Das zeigt, wie groß die Sprachhürde auf dem Arbeitsmarkt sein kann. Selbst wenn ein Bewerber fachlich geeignet ist, können fehlende Deutschkenntnisse dazu führen, dass sie nicht in die engere Wahl kommen.
Wo gibt es Ausnahmen?
Aber nicht alle Unternehmen schließen Bewerber:innen mit geringeren Deutschkenntnissen aus. Laut der Studie berücksichtigen 12 Prozent der Betriebe solche Bewerbungen, wenn die Arbeit keine hohen Sprachkenntnisse erfordern. Weitere 15 Prozent der Betriebe sind dazu bereit, wenn die Bewerbenden an Deutschkursen teilnehmen.
Das bedeutet: Für Bewerber:innen kann es hilfreich sein, im Bewerbungsprozess zu erwähnen, dass sie aktiv Deutsch lernen.
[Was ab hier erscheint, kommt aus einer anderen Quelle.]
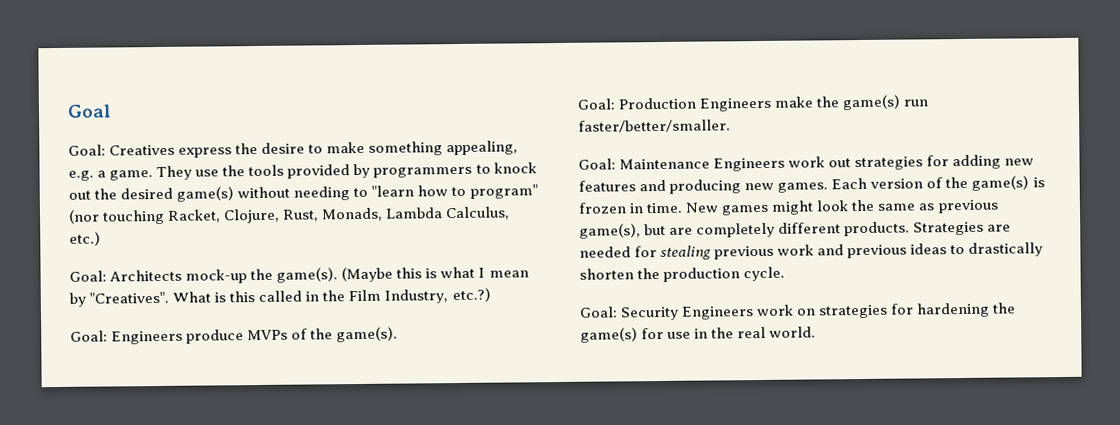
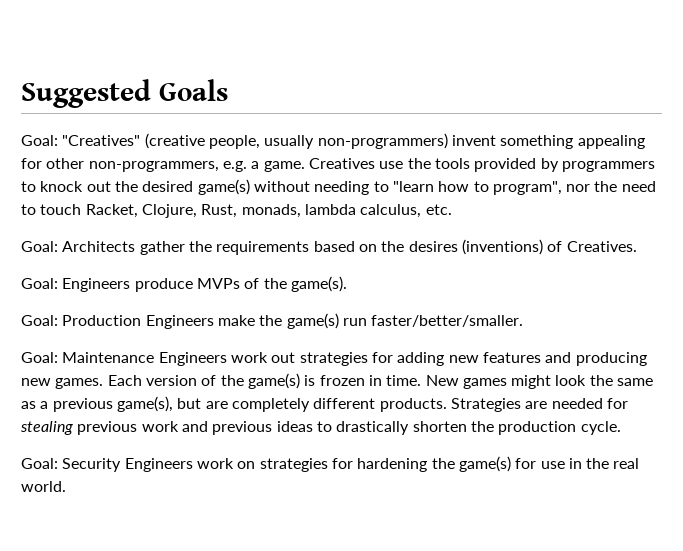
[67,104,111,118] [68,140,519,158] Goal // Goal: Creatives express the desire to make something appealing, -> [21,79,228,108] [21,133,645,149] [21,158,219,172] Suggested Goals // Goal: "Creatives" (creative people, usually non-programmers) invent something appealing for other non-programmers,
[156,165,193,181] They -> [308,158,375,169] Creatives
[469,184,538,199] [68,206,511,225] [69,231,101,246] [69,266,529,284] [69,287,491,307] program" (nor touching Racket, Clojure, Rust, Monads, Lambda Calculus, etc.) // Goal: Architects mock-up the game(s). (Maybe this is what I mean by "Creatives". What is this called in the Film Industry, etc.?) -> [492,181,656,195] [21,204,452,218] [21,239,637,255] program", nor the need to touch Racket, Clojure, Rust, monads, lambda calculus, etc. // Goal: Architects gather the requirements based on the desires (inventions) of Creatives.
(935, 207) none -> [40,401,49,409] a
Auch der Hinweis auf einen laufenden Sprachkurs kann hilfreich sein.
Fazit: Was bedeutet das für Migrant:innen?
Die Studie macht deutlich: Deutschkenntnisse sind bei der Jobsuche entscheidend. Über die Hälfte der Unternehmen verlangt Sprachkenntnisse auf B2-Niveau. Das gilt besonders für Berufe mit viel Kommunikation, Verantwortung oder Kundenkontakt.
Wer B2 noch nicht erreicht hat, ist aber nicht automatisch ohne Chance. Denn viele Betriebe sind bereit, Bewerber mit geringeren Deutschkenntnissen anzustellen, wenn sie aktiv Deutsch lernen.
Wichtig ist, passende Stellen zu suchen, bei denen das Sprachniveau zum Tätigkeitsprofil passt. Außerdem kann es helfen, aktiv an einem Sprachkurs teilzunehmen und dies in der Bewerbung klar anzugeben. Für viele Betriebe ist nicht nur wichtig, welches Niveau eine Person heute hat, sondern auch, ob sie bereit ist, ihre Deutschkenntnisse weiter zu verbessern.